BEGIN Records for processing
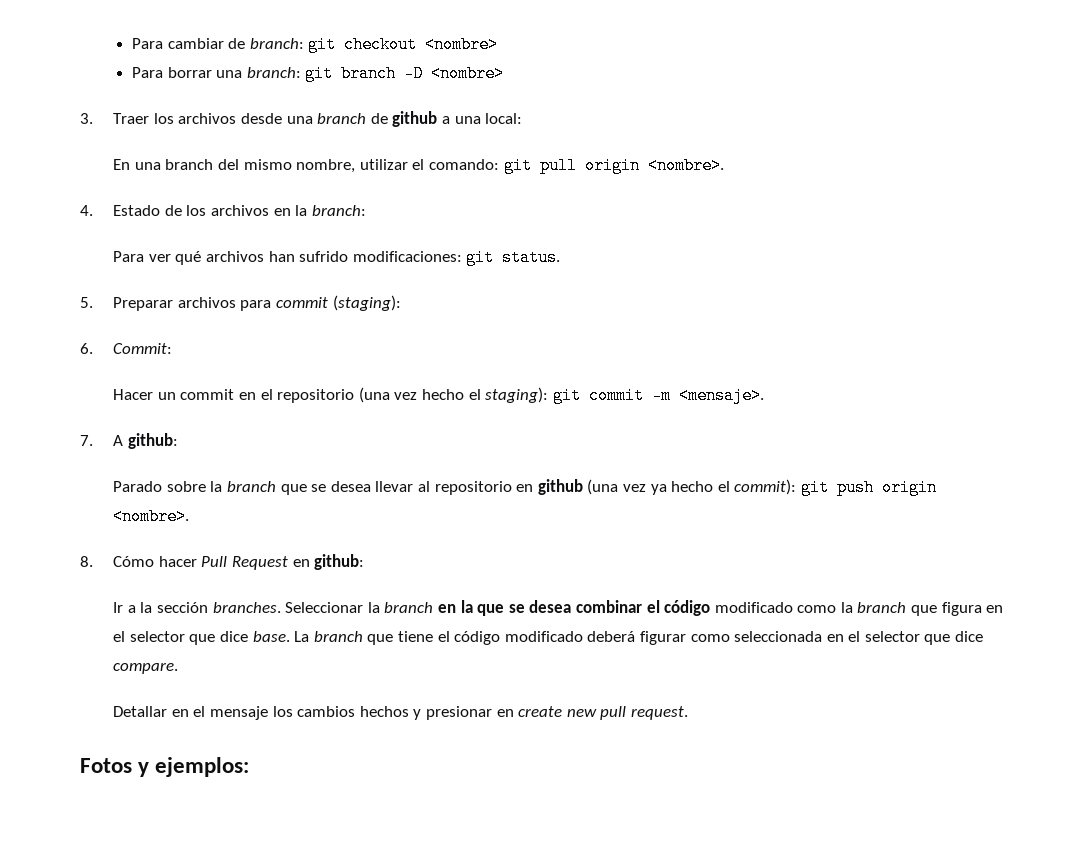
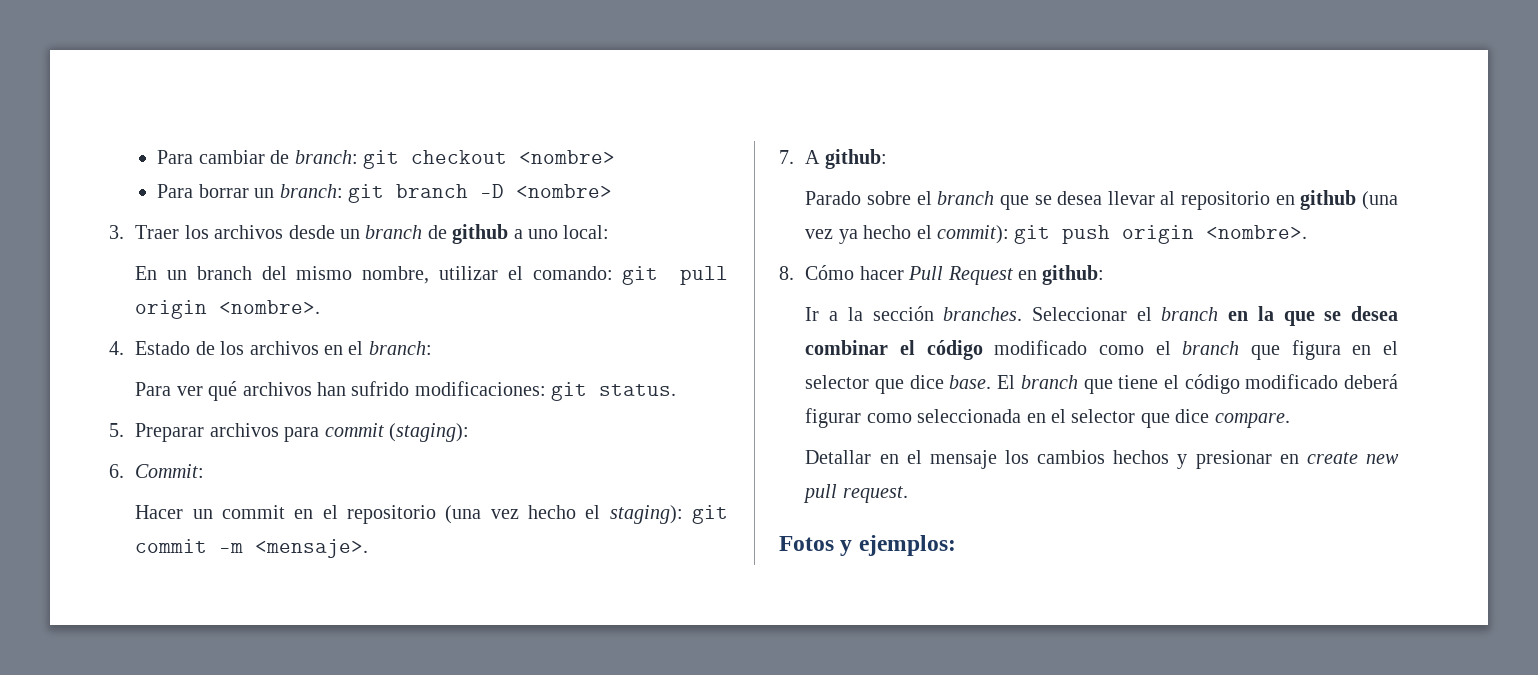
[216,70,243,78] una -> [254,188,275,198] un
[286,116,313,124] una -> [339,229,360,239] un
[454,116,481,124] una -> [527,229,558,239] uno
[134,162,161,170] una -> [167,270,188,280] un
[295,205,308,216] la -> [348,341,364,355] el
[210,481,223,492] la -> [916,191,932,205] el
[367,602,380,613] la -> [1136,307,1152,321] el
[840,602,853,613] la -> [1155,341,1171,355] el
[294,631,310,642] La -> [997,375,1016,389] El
END Records for processing
- [Try it]:
The expected response consists solely of the lines from the one with "[286,116,313,124] una -> [339,229,360,239] un" through the end of the records, repeated exactly.

- [Answer to this task]:
[286,116,313,124] una -> [339,229,360,239] un
[454,116,481,124] una -> [527,229,558,239] uno
[134,162,161,170] una -> [167,270,188,280] un
[295,205,308,216] la -> [348,341,364,355] el
[210,481,223,492] la -> [916,191,932,205] el
[367,602,380,613] la -> [1136,307,1152,321] el
[840,602,853,613] la -> [1155,341,1171,355] el
[294,631,310,642] La -> [997,375,1016,389] El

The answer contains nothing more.